A partnership between the Boys & Girls Clubs of Greater Milwaukee, Milwaukee Public Schools, Employ Milwaukee, Milwaukee Area Technical College, Herzing University, and more than a dozen large employers, the Ready Center Collective will offer students job experience, training and the possibility of earning professional certifications and college credits while still in high school.

“This collaborative effort between educational institutions, employers, and community organizations will expose teens to the wide range of possibilities that their futures might hold,” Crim said. “Then, the supportive programming — including opportunities for paid work experience in a variety of fields — will enable these students to envision their futures and get started on a clear path toward their goals.”

After completing the sophomore year of high school, students will be placed into paid summer jobs to offer an introductory work experience. During the program students will also participate in weekly “career sampling” days offering an introduction to high-demand career fields such as: health care, IT, finance, hospitality and skilled industries.

In the first semester of their junior year, students will choose a career path they want to explore. Students will then be offered a job shadowing experience and training in the career field chosen.

Students who complete their training will be offered a paid internship or apprenticeship through Milwaukee Public Schools and employer partners.

“With ongoing training at the new Ready Center, students will be able to earn professional credentials such as those needed to become a certified nursing assistant or entry-level IT certifications without paying college tuition,” said Andre Douglas, senior director college and leadership services for the Boys & Girls Clubs of Greater Milwaukee.

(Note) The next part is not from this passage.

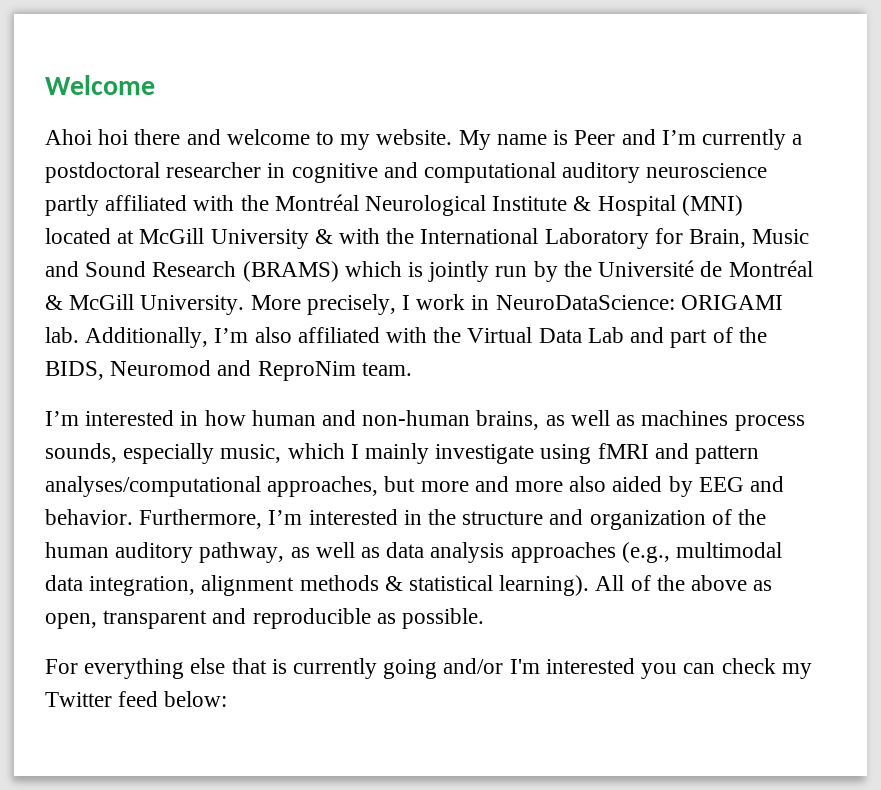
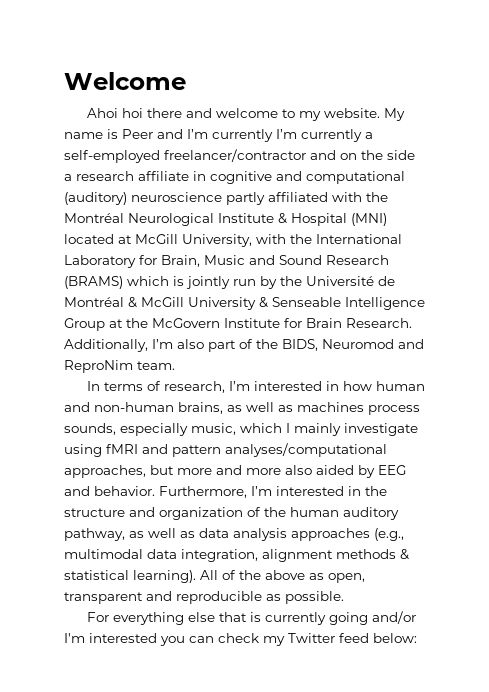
[792,134,803,145] [45,162,262,183] a postdoctoral researcher -> [276,129,373,142] [64,149,415,163] [64,171,189,181] I’m currently a self-employed freelancer/contractor and on the side a research affiliate
[562,162,641,183] auditory -> [64,192,127,205] (auditory)
[210,229,333,249] University & -> [182,234,252,247] University,
[140,294,783,315] [45,327,665,348] University. More precisely, I work in NeuroDataScience: ORIGAMI lab. Additionally, I’m also affiliated with the Virtual Data Lab and -> [188,297,425,310] [64,318,412,331] [64,339,204,352] University & Senseable Intelligence Group at the McGovern Institute for Brain Research. Additionally, I’m also
(412, 369) none -> [86,381,225,393] In terms of research,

“To be able to do that right now for free in our club is groundbreaking,” Douglas said. “It truly will give our young people the best of both worlds – college and career.”

In December, Gov. Tony Evers announced the first round of Workforce Innovation Grants awarding up to $59.5 million to 12 collaborative programs, including the one at the Boys & Girls Clubs of Greater Milwaukee, working to solve Wisconsin’s workforce challenges.

The Workforce Innovation Grants are paid for by $100 million in federal American Rescue Plan Act funds, with a second round of grants expected to be announced later this year.